◆ EXERCISE AIM: From the entries below, extract every line that includes the word "Type".
::: DATA FOR PROCESSING
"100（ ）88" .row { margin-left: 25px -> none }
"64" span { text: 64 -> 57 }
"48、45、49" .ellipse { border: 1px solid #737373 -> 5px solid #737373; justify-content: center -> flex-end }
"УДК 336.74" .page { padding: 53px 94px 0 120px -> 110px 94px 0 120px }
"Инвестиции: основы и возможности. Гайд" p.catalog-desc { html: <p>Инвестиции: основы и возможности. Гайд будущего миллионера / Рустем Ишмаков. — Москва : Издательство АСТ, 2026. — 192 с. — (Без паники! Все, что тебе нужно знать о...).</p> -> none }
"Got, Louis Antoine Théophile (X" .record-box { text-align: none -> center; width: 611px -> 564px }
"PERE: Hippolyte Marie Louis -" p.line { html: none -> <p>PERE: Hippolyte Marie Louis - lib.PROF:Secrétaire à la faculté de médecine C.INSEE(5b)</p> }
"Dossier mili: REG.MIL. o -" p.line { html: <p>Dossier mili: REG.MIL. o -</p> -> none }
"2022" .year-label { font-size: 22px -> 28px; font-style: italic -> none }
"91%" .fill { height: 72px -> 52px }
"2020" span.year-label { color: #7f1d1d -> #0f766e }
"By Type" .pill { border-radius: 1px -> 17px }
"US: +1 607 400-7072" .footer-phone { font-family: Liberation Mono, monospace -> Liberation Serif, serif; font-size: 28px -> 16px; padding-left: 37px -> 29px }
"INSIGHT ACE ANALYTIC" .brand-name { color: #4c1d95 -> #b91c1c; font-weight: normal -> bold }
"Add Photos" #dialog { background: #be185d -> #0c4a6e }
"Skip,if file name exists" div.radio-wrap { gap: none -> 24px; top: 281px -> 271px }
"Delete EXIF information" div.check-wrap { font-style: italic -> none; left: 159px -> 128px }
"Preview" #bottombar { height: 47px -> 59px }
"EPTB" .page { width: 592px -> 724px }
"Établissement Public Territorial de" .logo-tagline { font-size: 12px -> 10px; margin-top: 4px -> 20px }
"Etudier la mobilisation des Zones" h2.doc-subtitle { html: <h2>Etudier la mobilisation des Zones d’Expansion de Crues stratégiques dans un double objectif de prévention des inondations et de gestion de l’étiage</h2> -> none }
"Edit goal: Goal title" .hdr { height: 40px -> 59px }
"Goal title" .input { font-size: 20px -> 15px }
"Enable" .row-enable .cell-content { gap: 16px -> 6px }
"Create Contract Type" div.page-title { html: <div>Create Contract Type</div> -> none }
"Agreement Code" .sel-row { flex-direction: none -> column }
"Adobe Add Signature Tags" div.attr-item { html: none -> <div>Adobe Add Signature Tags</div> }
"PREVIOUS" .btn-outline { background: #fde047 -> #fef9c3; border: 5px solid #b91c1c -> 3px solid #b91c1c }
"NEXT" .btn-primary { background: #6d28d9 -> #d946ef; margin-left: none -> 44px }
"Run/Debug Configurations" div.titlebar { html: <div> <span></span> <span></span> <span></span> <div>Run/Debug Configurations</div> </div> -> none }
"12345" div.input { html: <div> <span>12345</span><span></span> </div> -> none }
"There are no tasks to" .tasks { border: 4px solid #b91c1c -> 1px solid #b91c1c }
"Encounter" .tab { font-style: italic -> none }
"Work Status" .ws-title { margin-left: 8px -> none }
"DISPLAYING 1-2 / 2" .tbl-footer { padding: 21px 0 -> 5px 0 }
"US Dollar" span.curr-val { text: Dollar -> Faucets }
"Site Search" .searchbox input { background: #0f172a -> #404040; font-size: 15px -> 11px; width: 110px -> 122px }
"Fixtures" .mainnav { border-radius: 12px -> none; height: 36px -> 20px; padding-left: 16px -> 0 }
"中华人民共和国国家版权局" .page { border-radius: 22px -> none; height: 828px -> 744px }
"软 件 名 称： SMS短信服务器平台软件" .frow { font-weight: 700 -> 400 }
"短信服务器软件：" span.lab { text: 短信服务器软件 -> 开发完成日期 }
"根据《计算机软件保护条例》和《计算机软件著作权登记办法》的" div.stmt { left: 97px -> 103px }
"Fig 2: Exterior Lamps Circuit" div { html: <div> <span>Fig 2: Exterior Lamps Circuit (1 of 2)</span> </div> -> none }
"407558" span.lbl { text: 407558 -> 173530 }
::::::
◆ TASK ANSWER:
"By Type" .pill { border-radius: 1px -> 17px }
"Create Contract Type" div.page-title { html: <div>Create Contract Type</div> -> none }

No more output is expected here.